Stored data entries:
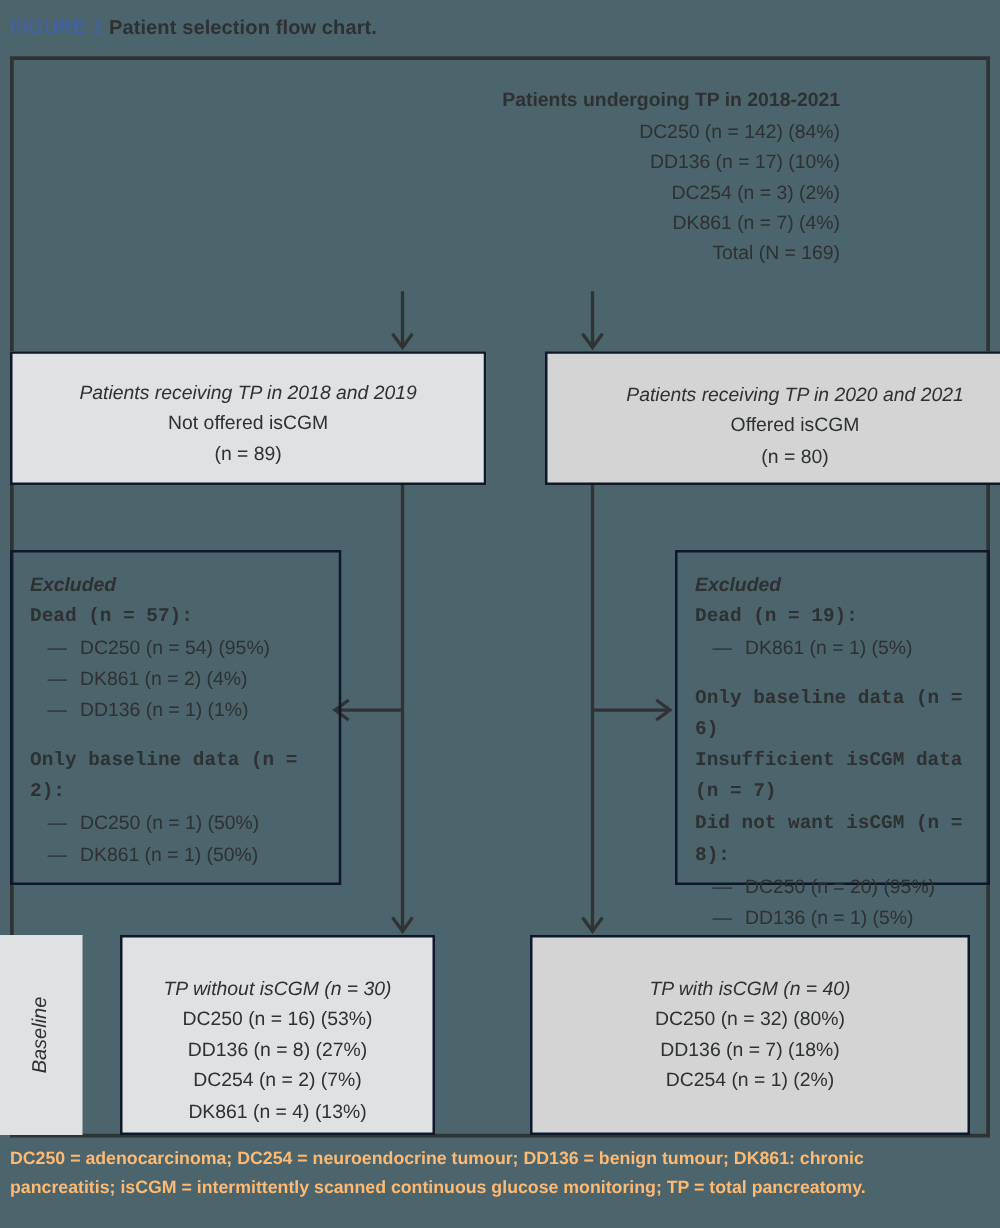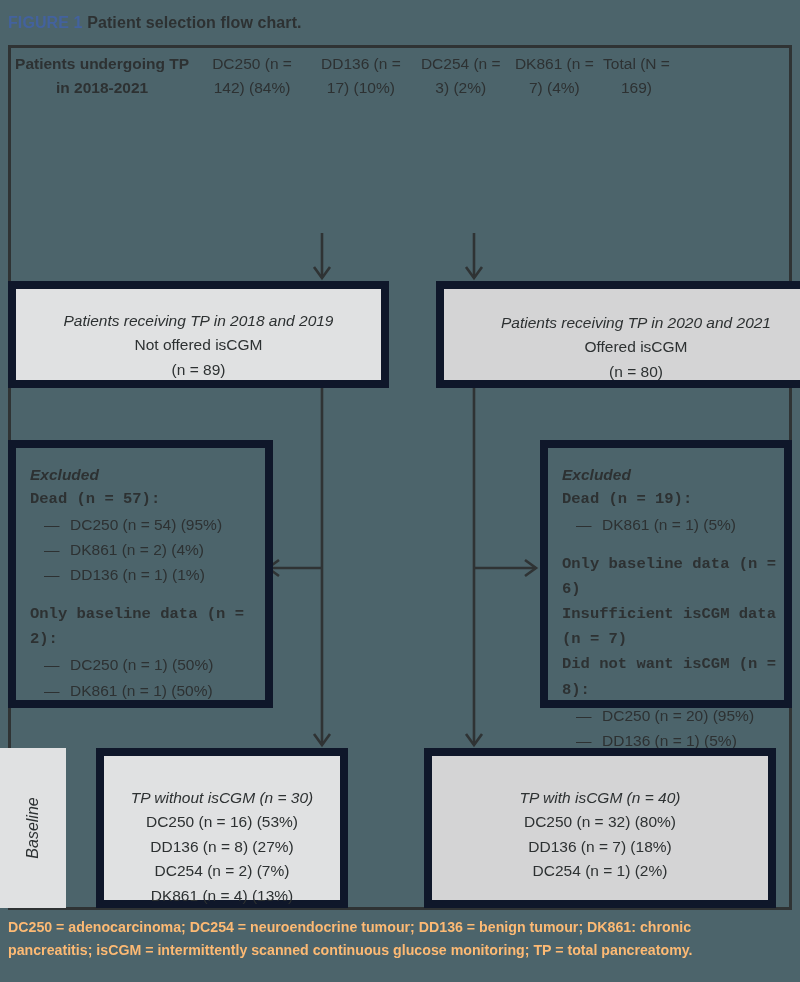"Patients undergoing TP in 2018-2021" #top-box { align-items: flex-start -> flex-end; flex-direction: row -> column }
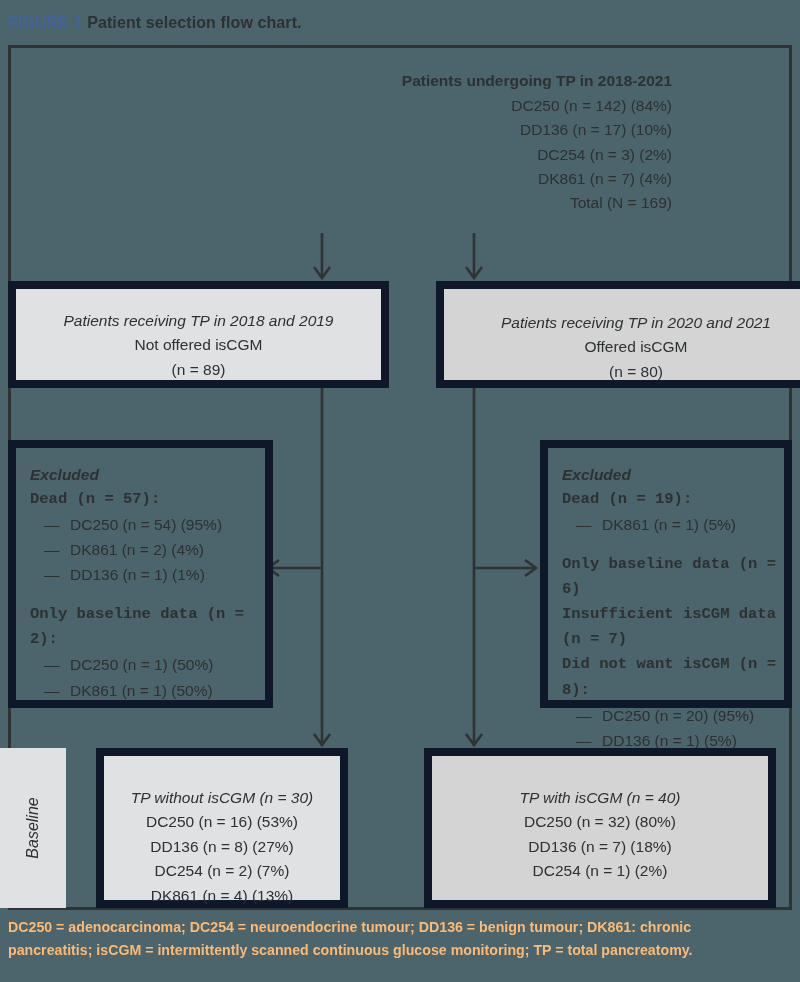"Patients receiving TP in 2018" .box { border: 8px solid #0f172a -> 2px solid #0f172a }
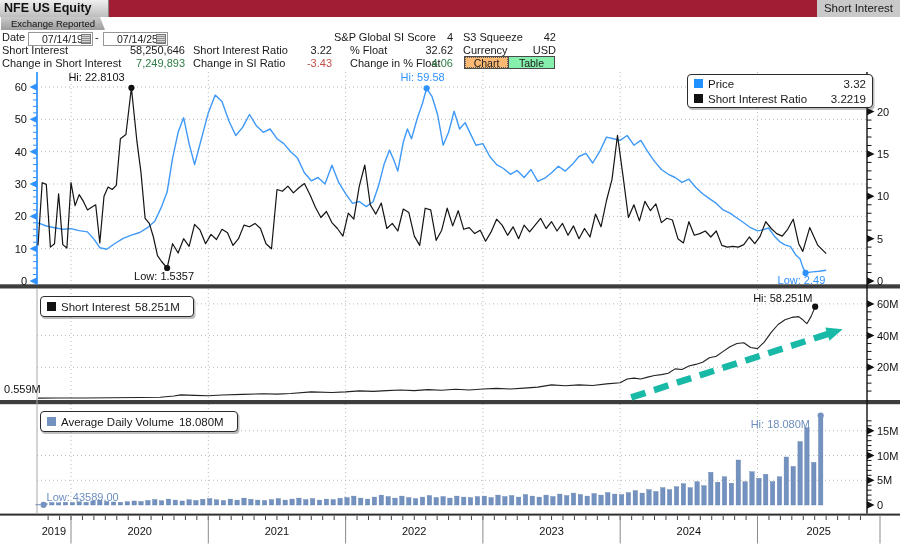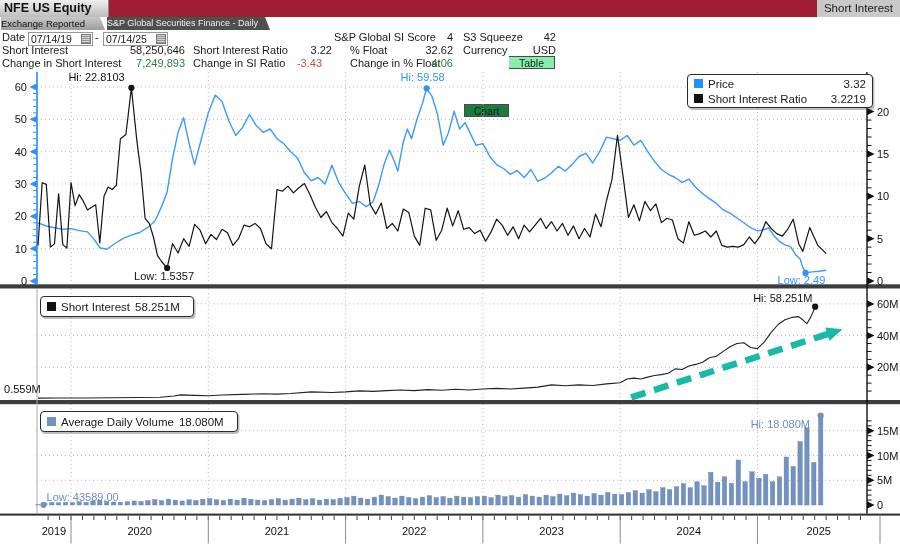"Exchange Reported" .tab { text-align: none -> center }
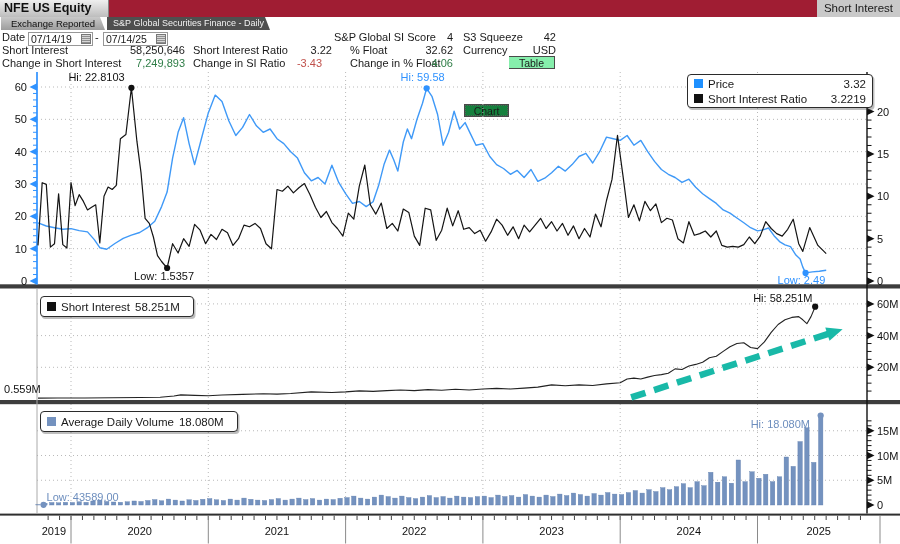"S&P Global Securities Finance -" div.tab { html: <div>S&amp;P Global Securities Finance - Daily</div> -> none }
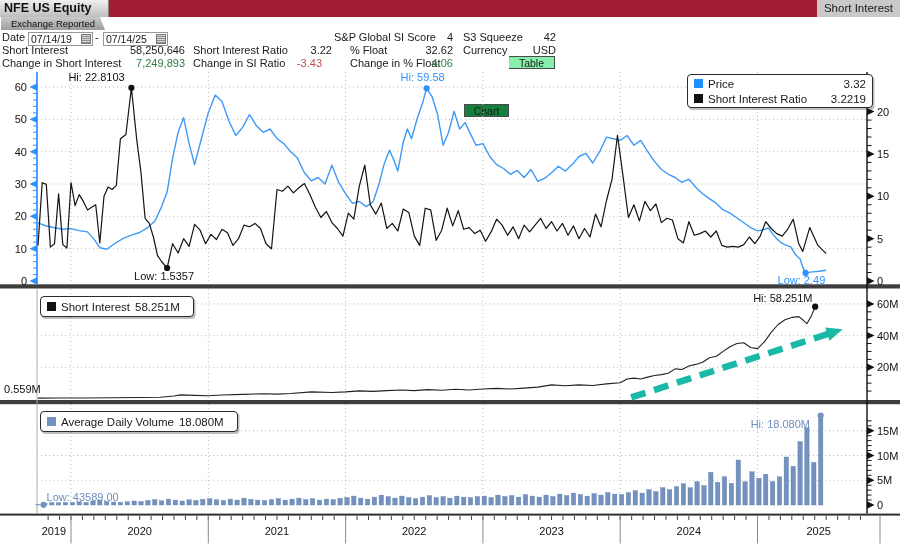"07/14/19" .dbox .dtxt { left: 2px -> 13px }
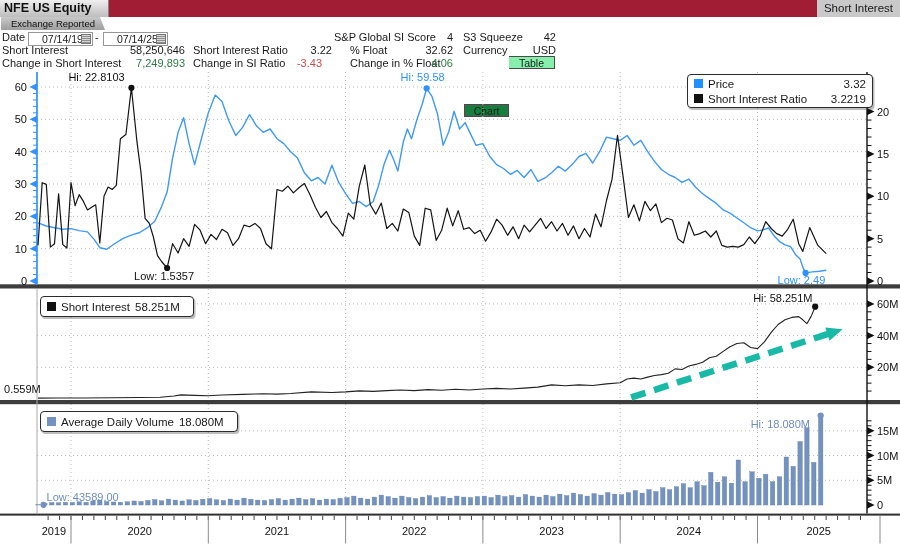"-3.43" span.fv { left: 280px -> 290px }
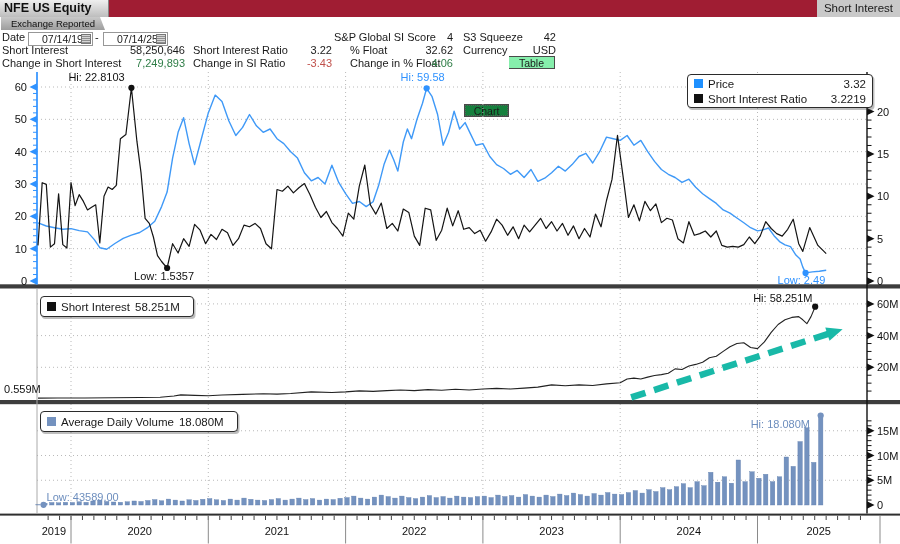"Chart" .vbtn.chart { background: #15803d -> #fdba74; margin-top: 48px -> none }
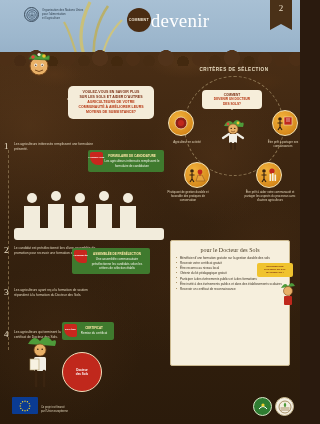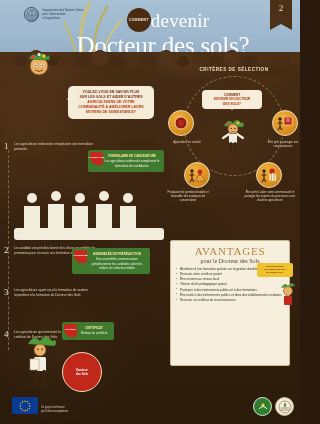"Docteur des sols?" div.docteur { html: <div>Docteur des sols?</div> -> none }
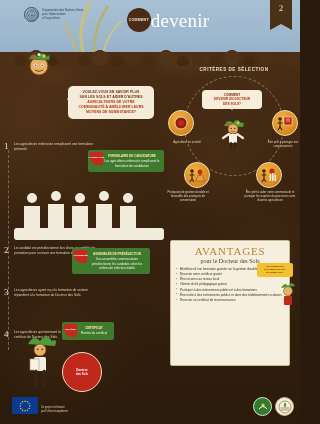"AVANTAGES" div.adv-title { html: <div>AVANTAGES</div> -> none }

• **WHAT THIS TASK INVOLVES**: The required output is the line containing "receiving TP in" plus every line after it to the end of the data, copied exactly and with no pictures.

• **WRITTEN ANSWER**:
"Patients receiving TP in 2018" .box { border: 8px solid #0f172a -> 2px solid #0f172a }
"Exchange Reported" .tab { text-align: none -> center }
"S&P Global Securities Finance -" div.tab { html: <div>S&amp;P Global Securities Finance - Daily</div> -> none }
"07/14/19" .dbox .dtxt { left: 2px -> 13px }
"-3.43" span.fv { left: 280px -> 290px }
"Chart" .vbtn.chart { background: #15803d -> #fdba74; margin-top: 48px -> none }
"Docteur des sols?" div.docteur { html: <div>Docteur des sols?</div> -> none }
"AVANTAGES" div.adv-title { html: <div>AVANTAGES</div> -> none }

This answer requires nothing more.